Every New Year's Day, a small number of Japanese stop abruptly in the middle of supper, keel over, and die. The culprit in the choking deaths of these annual unfortunates, who tend to be elderly, is a glutinous substance called mochi. Made of pounded rice and usually sold in smooth, off-white bricks, mochi is a regular grocery store item in Japan.

It's also a fixture in the traditional soup known as ozooni that, alas, sometimes becomes both a person's first and last meal in the New Year.

Mochi is eaten at other times, mind you. Fans regard it as the very essence of chewy wonderfulness, with its delicate taste and dramatic elasticity. (Detractors use other language, such as "repulsive" and "like trying to chew a whoopee cushion filled with glue," but they're just wrong.)

A food that regularly kills would not seem to be the most auspicious thing to serve the in-laws at New Year (or would it?) but year after year, with the belief that traditional meals conduce to good fortune, millions of brave Japanese sit down to hot bowls of soup with mochi.

The night before, for the last meal of the old year, they will likely have eaten a dish of long, thin buckwheat noodles, as a means of promoting longevity.

To me, there's something ineffably charming about eating lucky foods at New Year.

We all have ritual meals -- for instance, rare is the late-November table that does not feature some simulacrum of turkey -- but whether we eat roast goose at Christmas or barbecue on Independence Day, there's usually no good-luck component.

Why cranberry sauce at Thanksgiving? Because cranberries grow in Massachusetts, where the pilgrims settled. Why frosted cake at birthday parties? Because it is delicious and children love it. Why potato salad, ever? Heaven knows.

But the New Year is exceptional.

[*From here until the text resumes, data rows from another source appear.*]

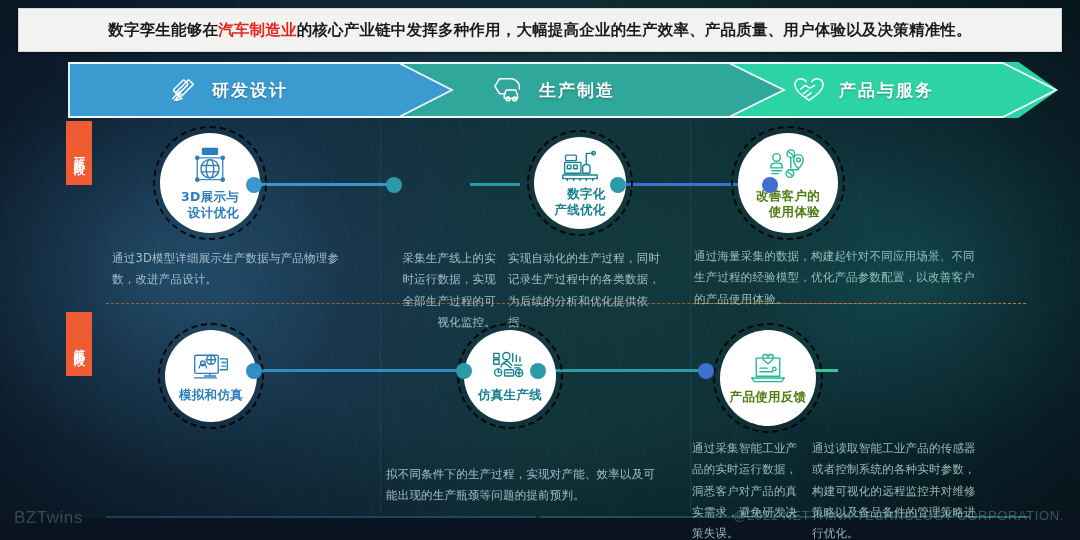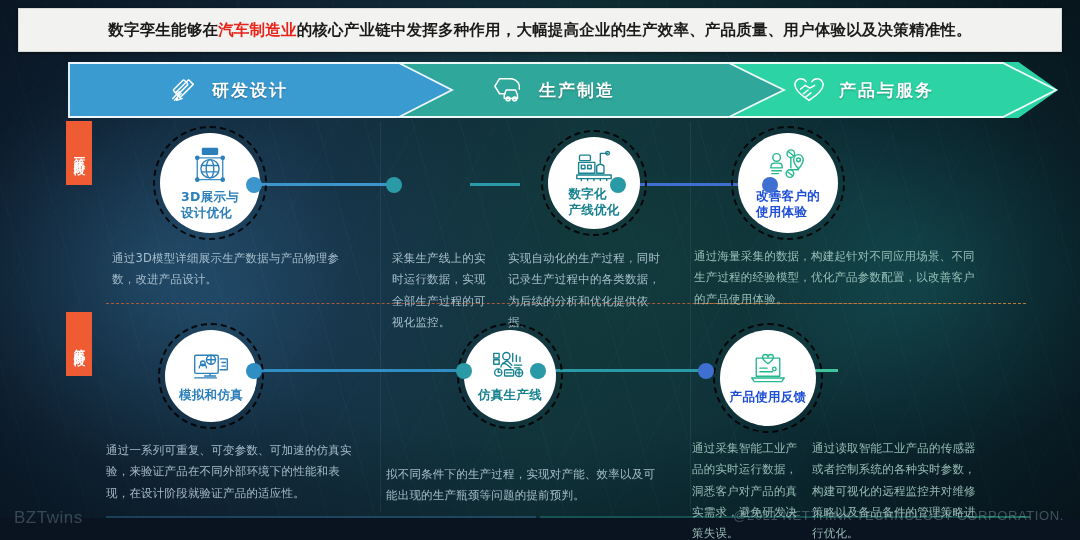--- a/index.html
+++ b/index.html
@@ -104,38 +104,38 @@
   .node {
     position:absolute; width:16px; height:16px; border-radius:50%; z-index:4;
   }
 
   
   .circ {
     position:absolute; border-radius:50%;
     background:#ffffff;
     display:flex; flex-direction:column; align-items:center; justify-content:center;
     z-index:3;
-    text-align:left;
+    text-align:right;
   }
   .circ .ring {
     position:absolute; border-radius:50%; inset:-7px;
     border:2.5px dashed; opacity:.85;
   }
   .circ .title {
     font-size:12.5px; font-weight:700; line-height:1.25; letter-spacing:.3px;
     font-family:"DejaVu Sans","Liberation Sans",sans-serif;
     margin-top:2px;
   }
   .circ .ico { line-height:0; margin-bottom:1px; }
 
   .blue   { color:#2b7fba; }
   .blue-b { border-color:#4a9fd4; }
   .teal   { color:#17818f; }
   .teal-b { border-color:#2aa3ad; }
-  .grn    { color:#1d4ed8; }
+  .grn    { color:#4d7c0f; }
   .grn-b  { border-color:#34cfa0; }
 
   
   .desc {
     position:absolute; z-index:3;
     font-size:11.5px; line-height:1.85; letter-spacing:.2px;
     color:#b9cfdc; opacity:.88;
     font-family:"DejaVu Sans","Liberation Sans",sans-serif;
   }
   .desc.g { color:#a9cfc6; }
@@ -282,21 +282,21 @@
         <circle cx="36" cy="37" r="1.8" fill="#2b7fba"></circle>
       </svg>
     </div>
     <div class="title blue">
       <div>3D展示与</div>
       <div>设计优化</div>
     </div>
   </div>
 
 
-  <div class="circ" style="left:548px; top:137px; width:92px; height:92px;">
+  <div class="circ" style="left:534px; top:137px; width:92px; height:92px;">
     <div class="ring teal-b"></div>
     <div class="ico">
       <svg width="38" height="34" viewBox="0 0 42 36" fill="none" stroke="#17818f" stroke-width="1.5" stroke-linecap="round" stroke-linejoin="round">
         <path d="M28 4 L28 12 M28 4 L36 4"></path>
         <circle cx="36" cy="4" r="2"></circle>
         <rect x="5" y="6" width="12" height="6" rx="1"></rect>
         <path d="M4 14 H22 V26 H4 Z"></path>
         <rect x="7" y="17" width="4" height="4"></rect>
         <rect x="14" y="17" width="4" height="4"></rect>
         <path d="M24 18 Q28 14 32 18 L32 26 L24 26 Z"></path>
@@ -327,21 +327,21 @@
         <path d="M24 11 V22 M24 24 H32 V23"></path>
       </svg>
     </div>
     <div class="title grn">
       <div>改善客户的</div>
       <div>使用体验</div>
     </div>
   </div>
 
   <div class="desc" style="left:112px; top:248px; width:248px;">通过3D模型详细展示生产数据与产品物理参数，改进产品设计。</div>
-  <div class="desc" style="left:392px; top:248px; width:104px;">采集生产线上的实时运行数据，实现全部生产过程的可视化监控。</div>
+  <div class="desc" style="left:392px; top:248px; width:104px;text-align:right;">采集生产线上的实时运行数据，实现全部生产过程的可视化监控。</div>
   <div class="desc g" style="left:694px; top:246px; width:292px;">通过海量采集的数据，构建起针对不同应用场景、不同生产过程的经验模型，优化产品参数配置，以改善客户的产品使用体验。</div>
   <div class="desc" style="left:508px; top:248px; width:160px;">实现自动化的生产过程，同时记录生产过程中的各类数据，为后续的分析和优化提供依据。</div>
 
   <div class="divider"></div>
   <div class="divider2"></div>
 
   <div class="conn" style="left:252px; top:369px; width:210px; background:#2f8fc4;"></div>
   <div class="conn" style="left:536px; top:369px; width:168px; background:#2a9aa6;"></div>
   <div class="conn" style="left:768px; top:369px; width:70px; background:#3fc39c;"></div>
   <div class="node" style="left:246px; top:363px; background:#2f8fc4;"></div>
@@ -406,21 +406,20 @@
         <path d="M3 28 h36 l-3 4 h-30 Z"></path>
       </svg>
     </div>
     <div class="title grn">
       <div>产品使用反馈</div>
       <div></div>
     </div>
   </div>
 
 
-  <div class="desc" style="left:106px; top:440px; width:248px;">通过一系列可重复、可变参数、可加速的仿真实验，来验证产品在不同外部环境下的性能和表现，在设计阶段就验证产品的适应性。</div>
   <div class="desc" style="left:386px; top:428px; width:274px;margin-top:36px;">拟不同条件下的生产过程，实现对产能、效率以及可能出现的生产瓶颈等问题的提前预判。</div>
   <div class="desc g" style="left:692px; top:438px; width:110px;">通过采集智能工业产品的实时运行数据，洞悉客户对产品的真实需求，避免研发决策失误。</div>
   <div class="desc g" style="left:812px; top:438px; width:168px;">通过读取智能工业产品的传感器或者控制系统的各种实时参数，构建可视化的远程监控并对维修策略以及备品备件的管理策略进行优化。</div>
 
   <div class="bottom-bar"></div>
   <div class="top-accent-1"></div>
   <div class="top-accent-2"></div>
   <div class="top-accent-3"></div>
   <div class="wm-left">BZTwins</div>
   <div class="wm-right">@2021 NETTHINK TECHNOLOGY CORPORATION.</div>

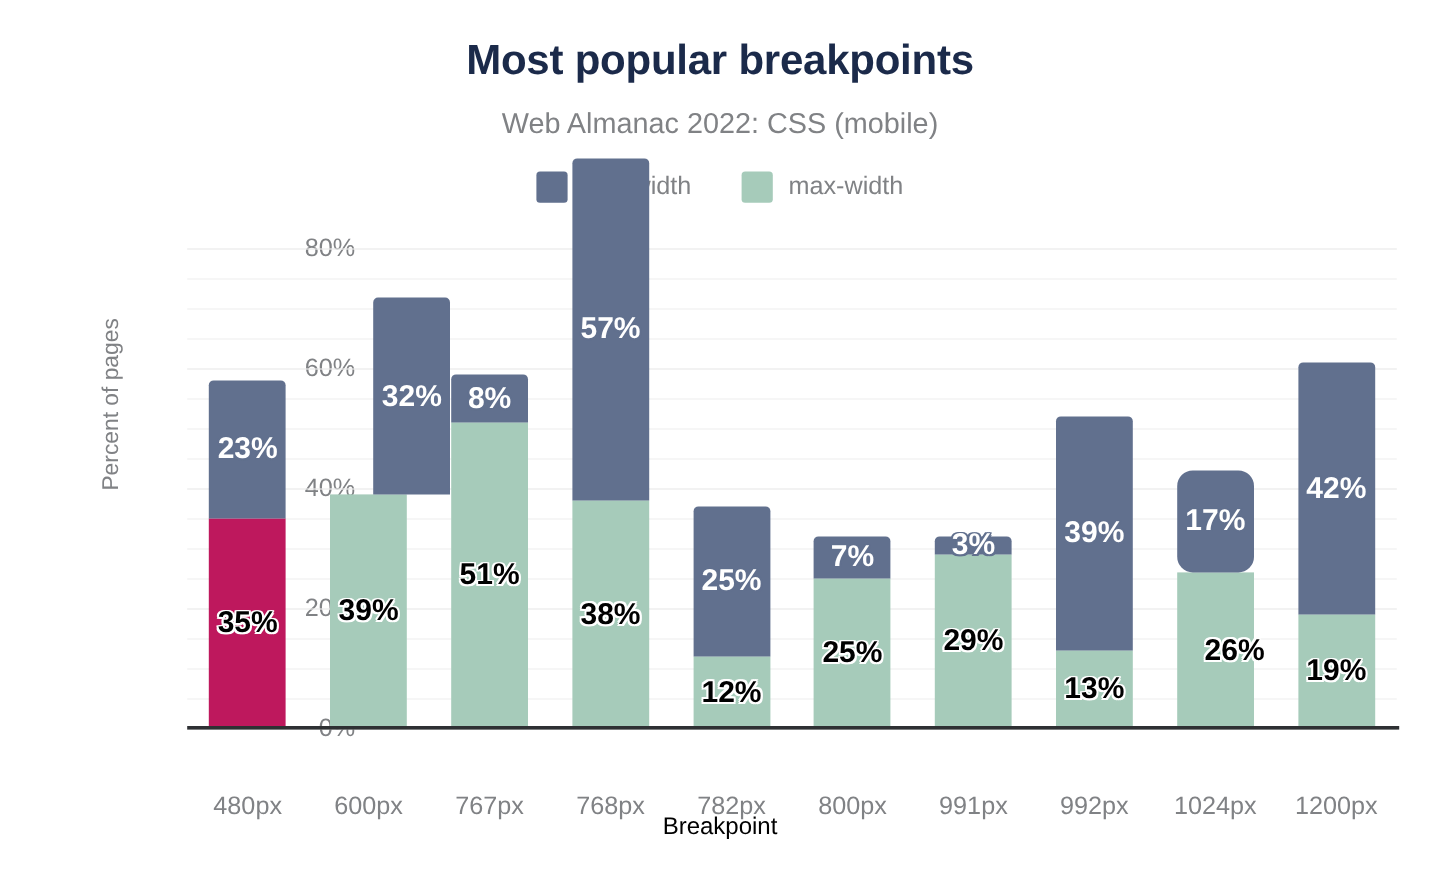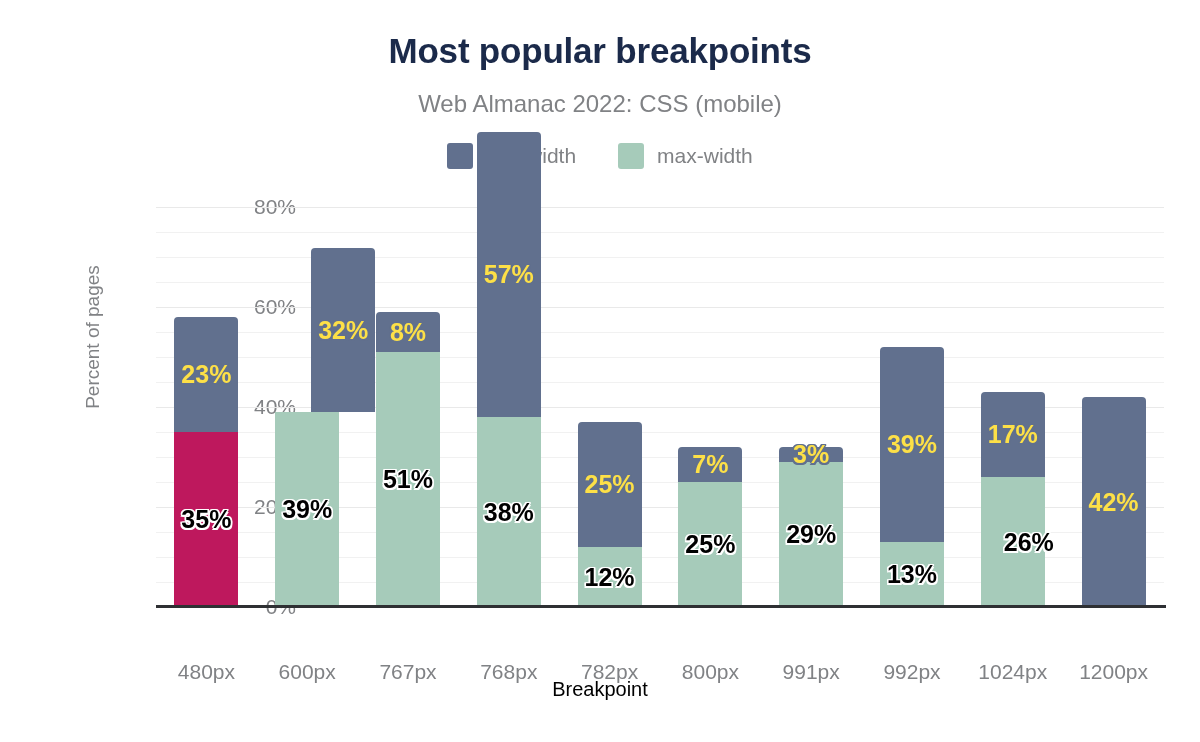--- a/index.html
+++ b/index.html
@@ -192,21 +192,21 @@
   }
   .seg-max .seg-label {
     color: #000000;
     text-shadow:
       -1.5px -1.5px 0 #ffffff, 1.5px -1.5px 0 #ffffff,
       -1.5px  1.5px 0 #ffffff, 1.5px  1.5px 0 #ffffff,
       -1.5px 0 0 #ffffff, 1.5px 0 0 #ffffff,
        0 -1.5px 0 #ffffff, 0 1.5px 0 #ffffff;
   }
   .seg-min .seg-label {
-    color: #fde047;
+    color: #ffffff;
     text-shadow:
       -1.5px -1.5px 0 #61708e, 1.5px -1.5px 0 #61708e,
       -1.5px  1.5px 0 #61708e, 1.5px  1.5px 0 #61708e,
       -1.5px 0 0 #61708e, 1.5px 0 0 #61708e,
        0 -1.5px 0 #61708e, 0 1.5px 0 #61708e;
   }
 
   
   .xtick {
     position: absolute;
@@ -357,27 +357,30 @@
             <div class="seg seg-min" style="height: 195px; background: rgb(97, 112, 142);">
               <span class="seg-label">39%</span>
             </div>
           </div>
         </div>
         <div class="band" style="left: 806.4px; width: 100.8px;">
           <div class="bar-stack">
             <div class="seg seg-max" style="height: 130px; background: rgb(166, 203, 186); padding-left: 32px;">
               <span class="seg-label">26%</span>
             </div>
-            <div class="seg seg-min" style="height: 85px; background: rgb(97, 112, 142);">
+            <div class="seg seg-min" style="height: 85px; background: rgb(97, 112, 142); border-radius: 13px;">
               <span class="seg-label">17%</span>
             </div>
           </div>
         </div>
         <div class="band" style="left: 907.2px; width: 100.8px;">
           <div class="bar-stack">
+            <div class="seg seg-max" style="height: 95px; background: rgb(166, 203, 186);">
+              <span class="seg-label">19%</span>
+            </div>
             <div class="seg seg-min" style="height: 210px; background: rgb(97, 112, 142);">
               <span class="seg-label">42%</span>
             </div>
           </div>
         </div>
       </div>
   </div>
 
   <div class="axis-baseline"></div>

It almost demands from us a degree of magical thinking. We know it is a time of endings; we'll never see last year again, whether it was miraculous or horribilis. We are starting anew with our diet/exercise/drinking/smoking/not-yelling-so-much resolutions, whether or not in our deepest hearts we think we have a hope of keeping them.

So if ever there were a time for providential foods, it is at the turn of the calendar.

According to Lauren Salkeld's account of New Year's culinary practices on Epicurious.com, Danes sprinkle sugar and cinnamon on stewed kale, so as to eat what looks like folded money. Hungarians and Poles eat doughnuts, because they are shaped like rings (and are yummy). And Austrians adorn their tables with marzipan pigs, because these animals are thought to represent progress.

In our family, given the extremely narrow appeal of mochi (which I adore but which from another member of the household elicited the unfair whoopee-cushion characterization), we make it a practice at the start of every year to eat soup made with lentils and hotdogs -- coin-shaped foods, in other words, for prosperity. Next year, I think I'll serve it with a side dish of sugared kale.